◆ **Supplied data**

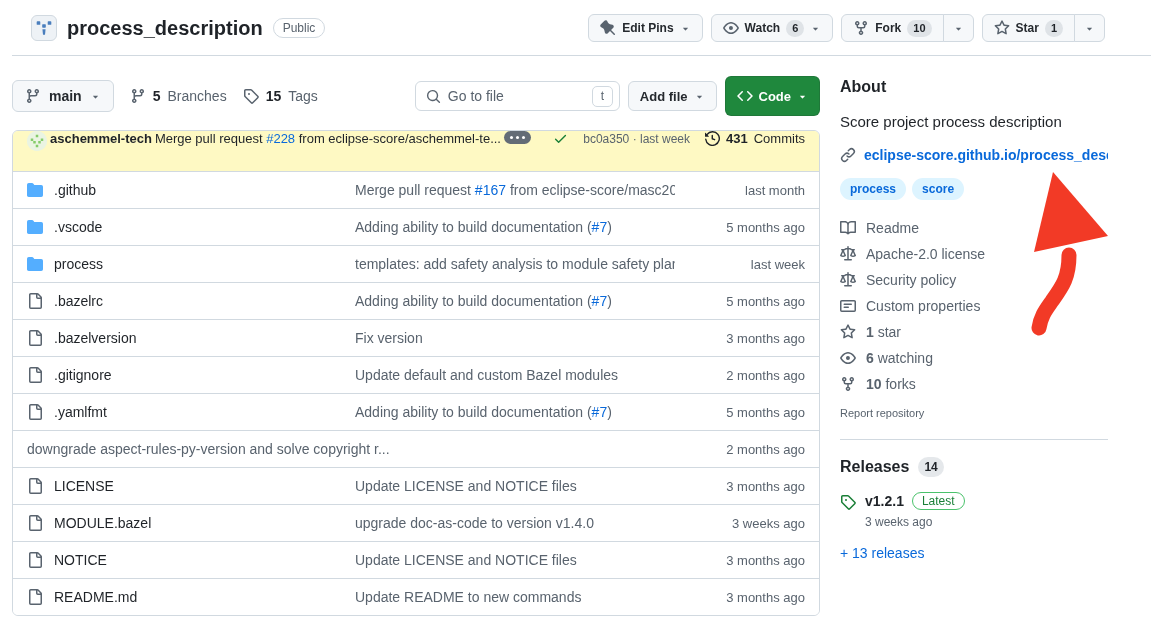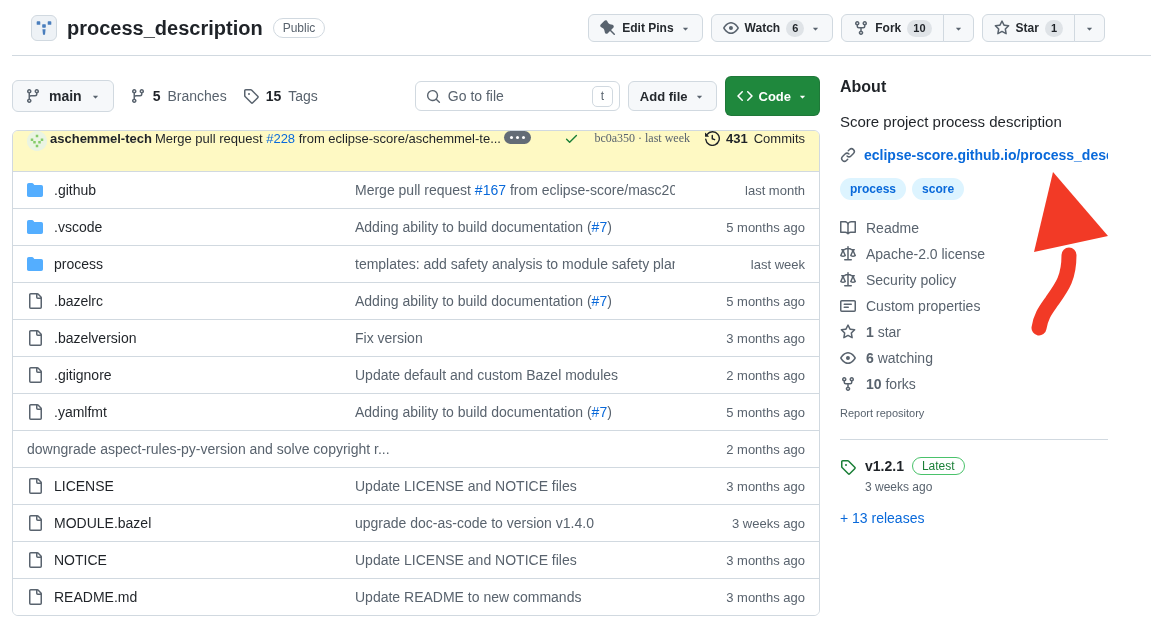"bc0a350 · last week" .commit-sha { font-family: Liberation Serif, serif -> none }
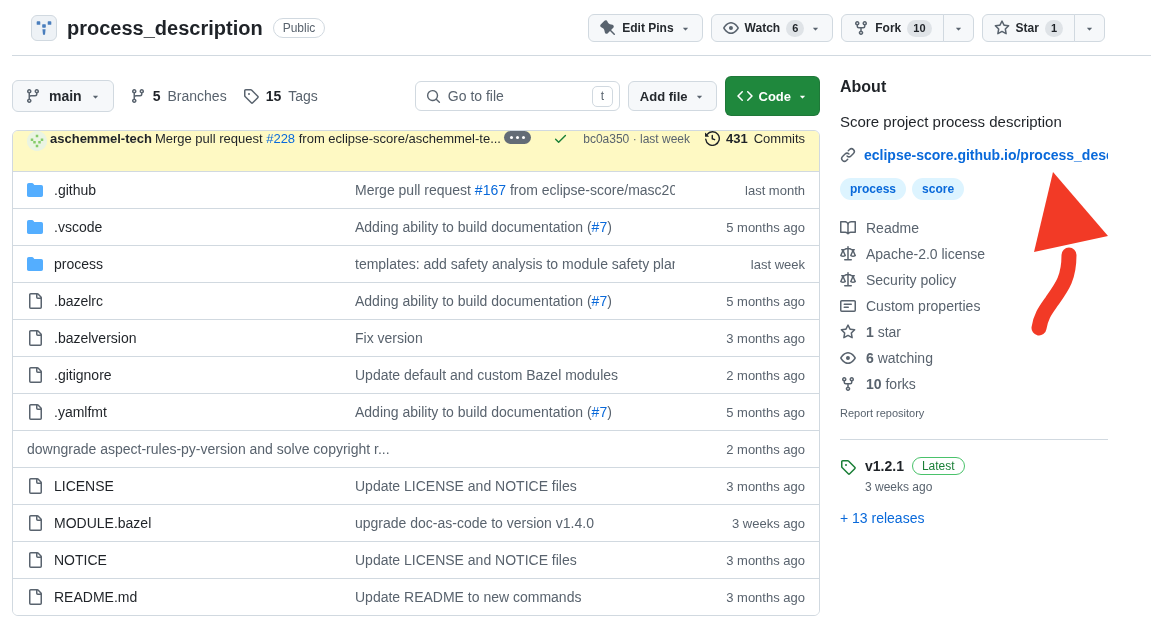"Releases" h2 { html: none -> <h2> <span>Releases</span> <span>14</span> </h2> }
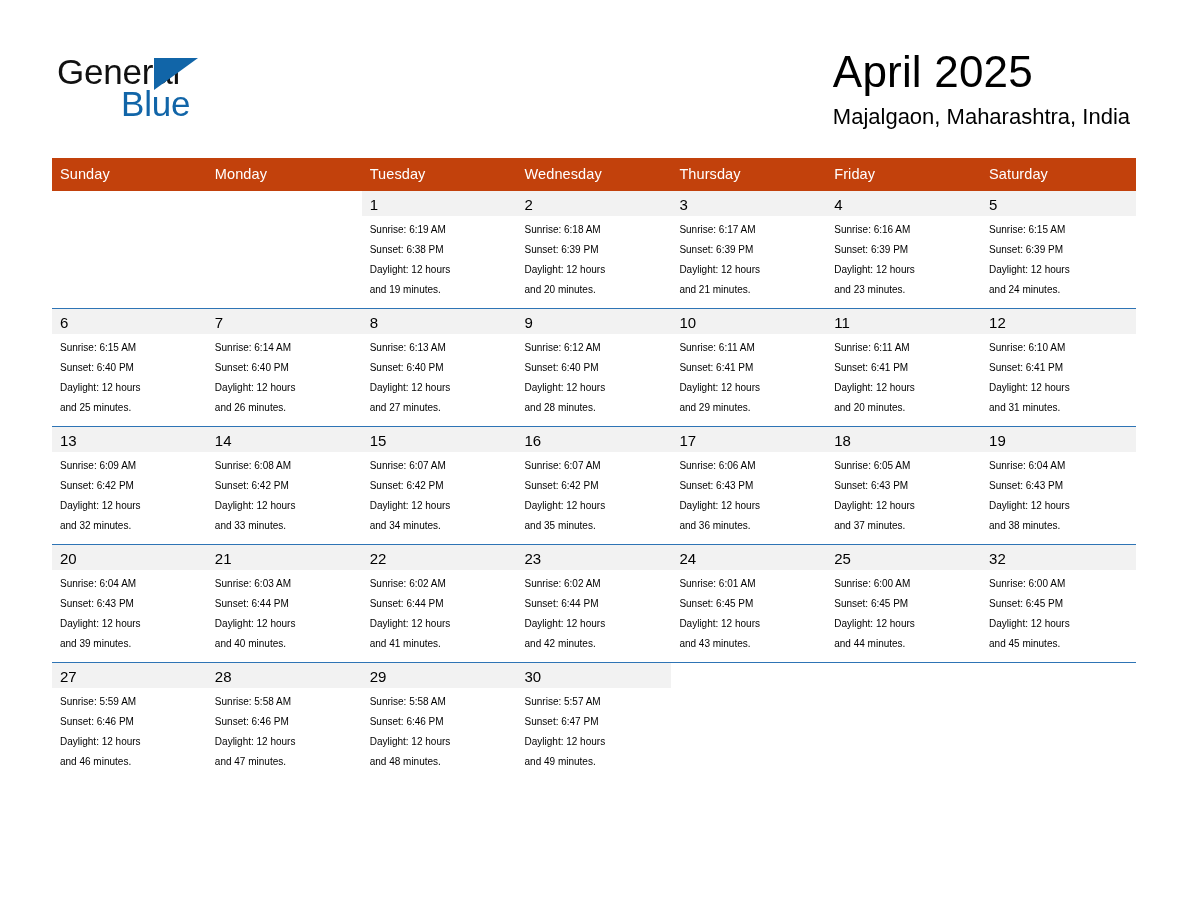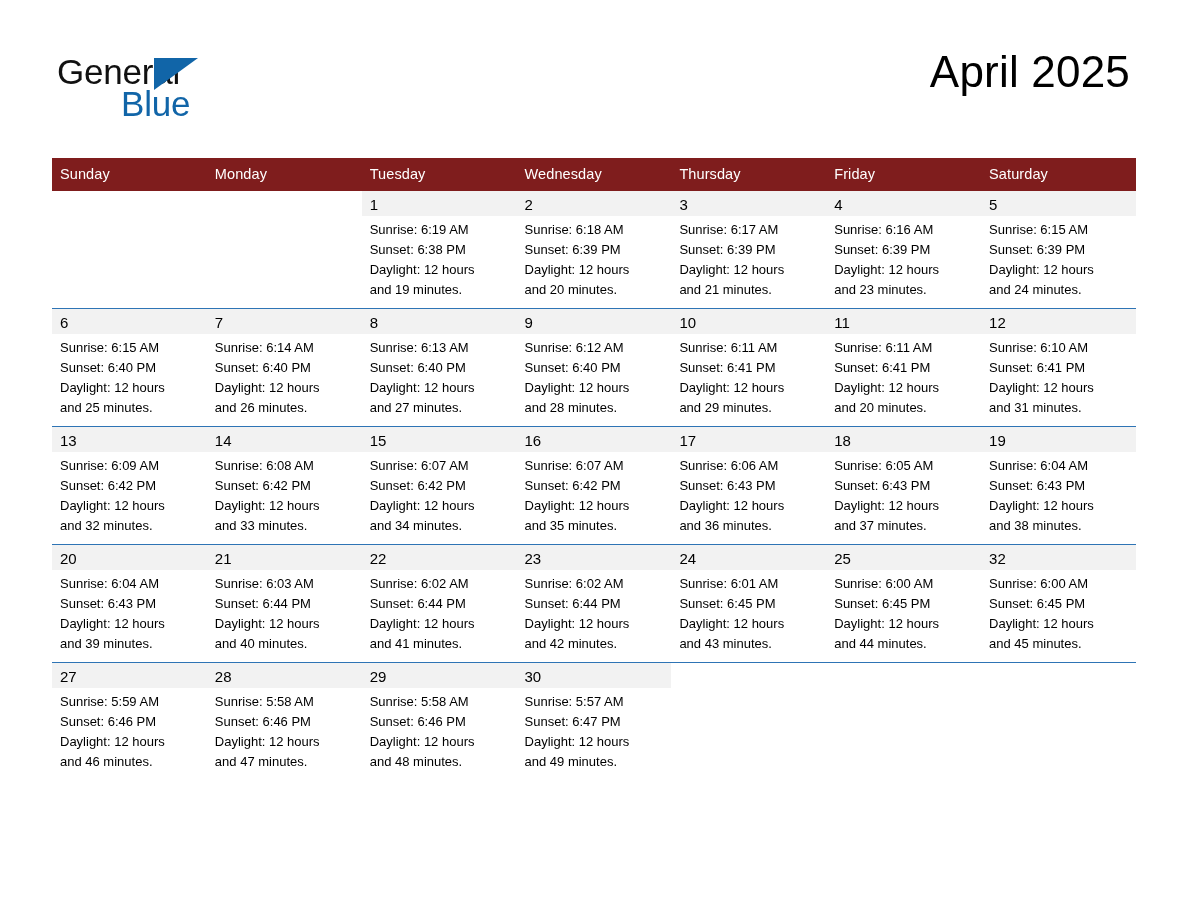"Majalgaon, Maharashtra, India" p.location { html: none -> <p>Majalgaon, Maharashtra, India</p> }
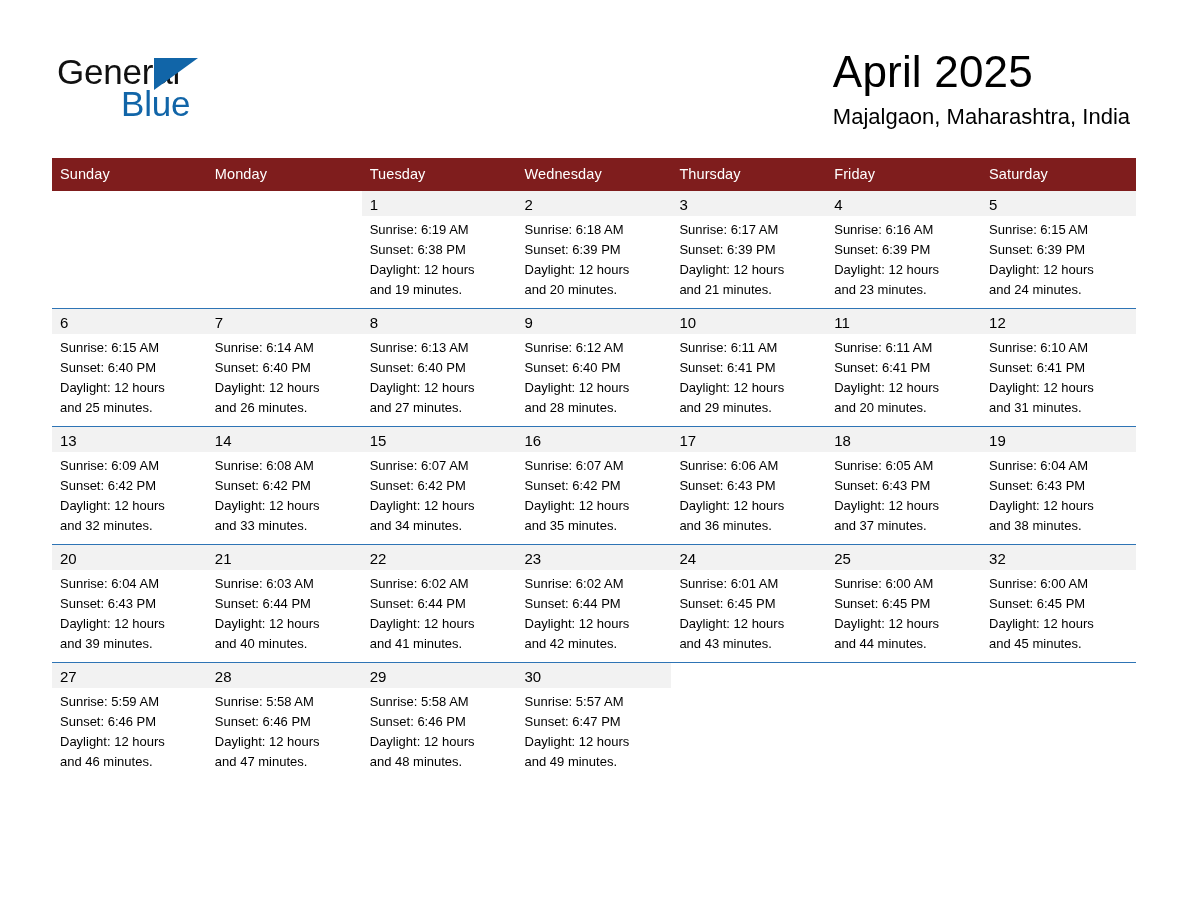"Sunday" thead th { background: #7f1d1d -> #c2410c }
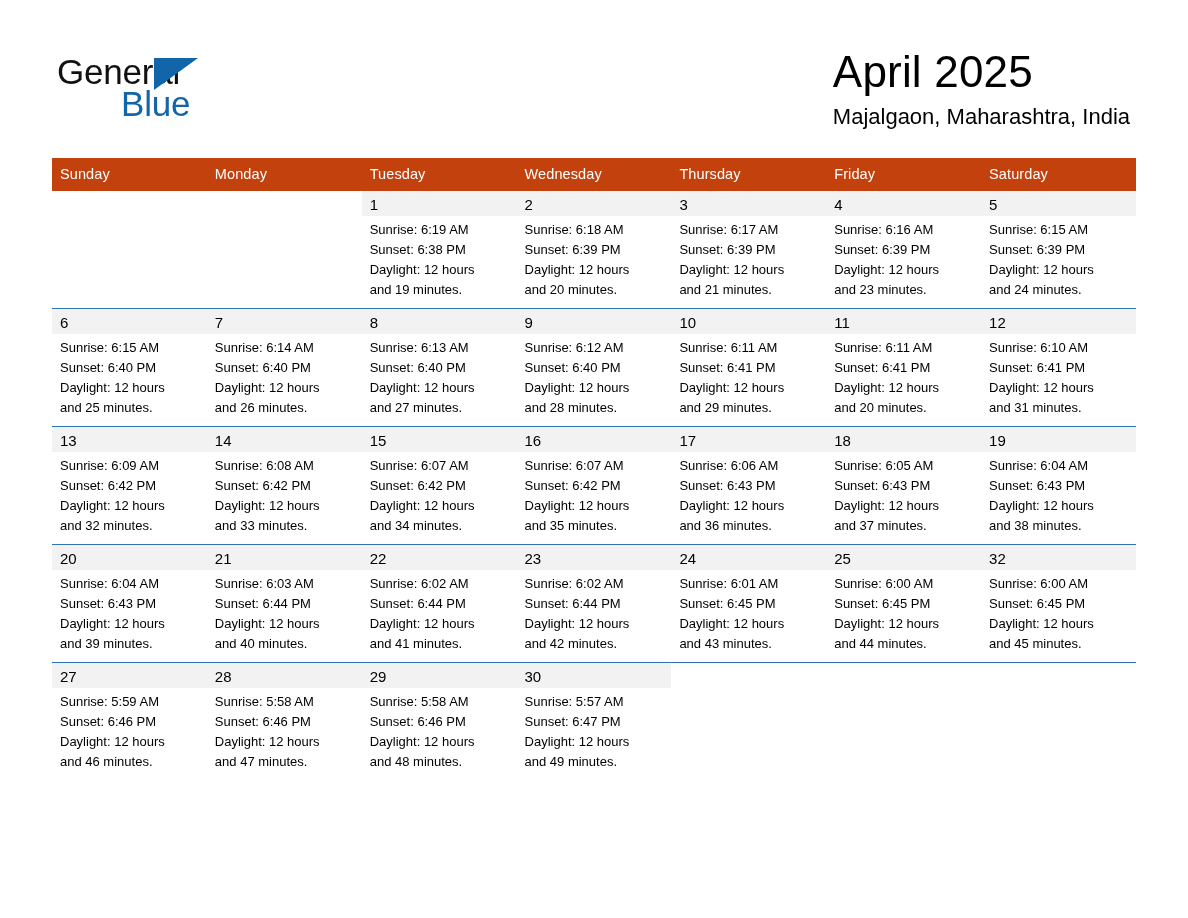"Sunrise: 6:19 AM" .details { font-size: 13px -> 10px }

◆ **Task description**
The answer must be the full listing, exact in every line, with the pictures removed.

◆ **The completed task**
"bc0a350 · last week" .commit-sha { font-family: Liberation Serif, serif -> none }
"Releases" h2 { html: none -> <h2> <span>Releases</span> <span>14</span> </h2> }
"Majalgaon, Maharashtra, India" p.location { html: none -> <p>Majalgaon, Maharashtra, India</p> }
"Sunday" thead th { background: #7f1d1d -> #c2410c }
"Sunrise: 6:19 AM" .details { font-size: 13px -> 10px }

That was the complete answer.